Una vez más es necesario repasar la historia nacional para atenernos a las consecuencias en caso de no aprender de los imperdonables errores cometidos otrora por la impericia de no saber calibrar cómo evoluciona a cada momento la relación de fuerzas. Si no se previene desde ya la posibilidad de cualquier tipo de posibles actos sediciosos para desestabilizar la sólida estructura del poder legítimo del Gobierno, es probable que su base de sustentación democrática empiece a erosionarse debido a la combinación de temor, sospecha y desconfianza en el ánimo popular. Bajar la guardia en virtud del regodeo que provoca esta serie de victorias políticas impensadas hasta no hace mucho, sería como provocar, enardecer al feroz depredador que asecha día y noche, porque puede atacar ostensible desde la vereda de enfrente, o camuflado en las propias entrañas de esta plural transversalidad ideológica cuya resolución está en ciernes. 
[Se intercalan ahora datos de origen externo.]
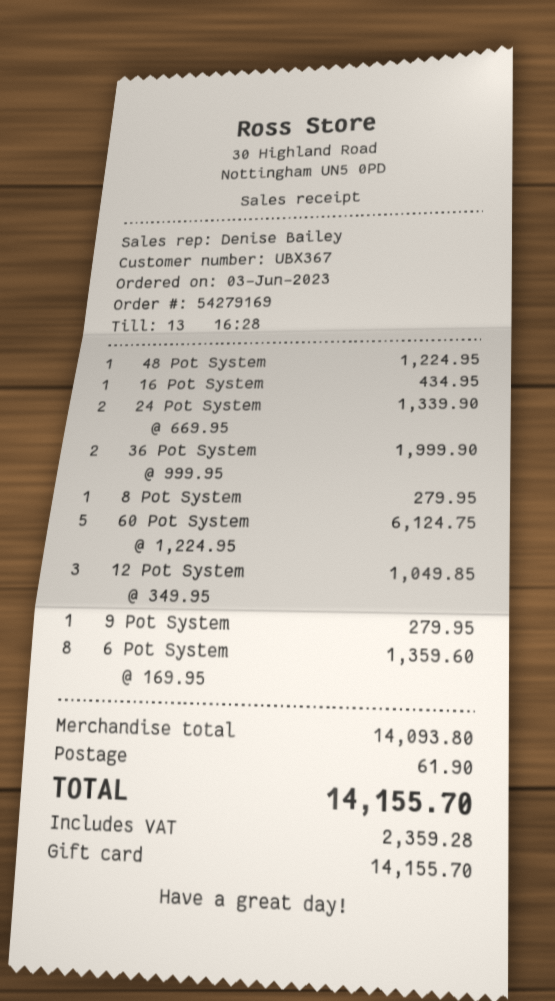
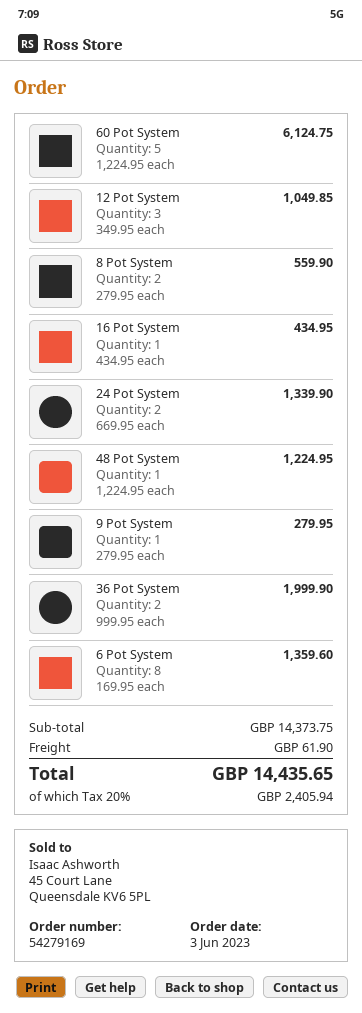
8 Pot System: 1 x 279.95 = 279.95 -> 2 x 279.95 = 559.90
subtotal: 14093.80 -> 14373.75
tax: 2359.28 -> 2405.94
total: 14155.70 -> 14435.65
El antikirchnerismo puede ser peor que el antiperonismo, porque su ámbito excede ahora con creces el restringido contexto partidario nacional y su accionar se nutre de la condición humana maliciosa de quienes se habituaron a lucrar a gran escala y por afuera de la ley, bajo el paraguas protector del capitalismo salvaje. Tratarlos de “gorilas” es poco menos que halagarlos. Hoy en Argentina hay muchos antikirchneristas que son odiosos del Gobierno porque no pueden concebir -debido a su raigambre cipaya- la rotunda evidencia de que se haya hecho posible lo que siempre se sostuvo que era imposible de siquiera intentarse en este país. Y entre ellos anida también un sector de izquierdistas advenedizos y no tanto, que alguna vez alentaron propósitos progresistas en tiempos de pleno retroceso popular, y que al verse hoy superados por la realidad cultural construida desde 2003 por el kirchnerismo, no pueden admitir que quedaron a la derecha de un Gobierno contra el que reaccionan con la misma malevolencia de los derechosos.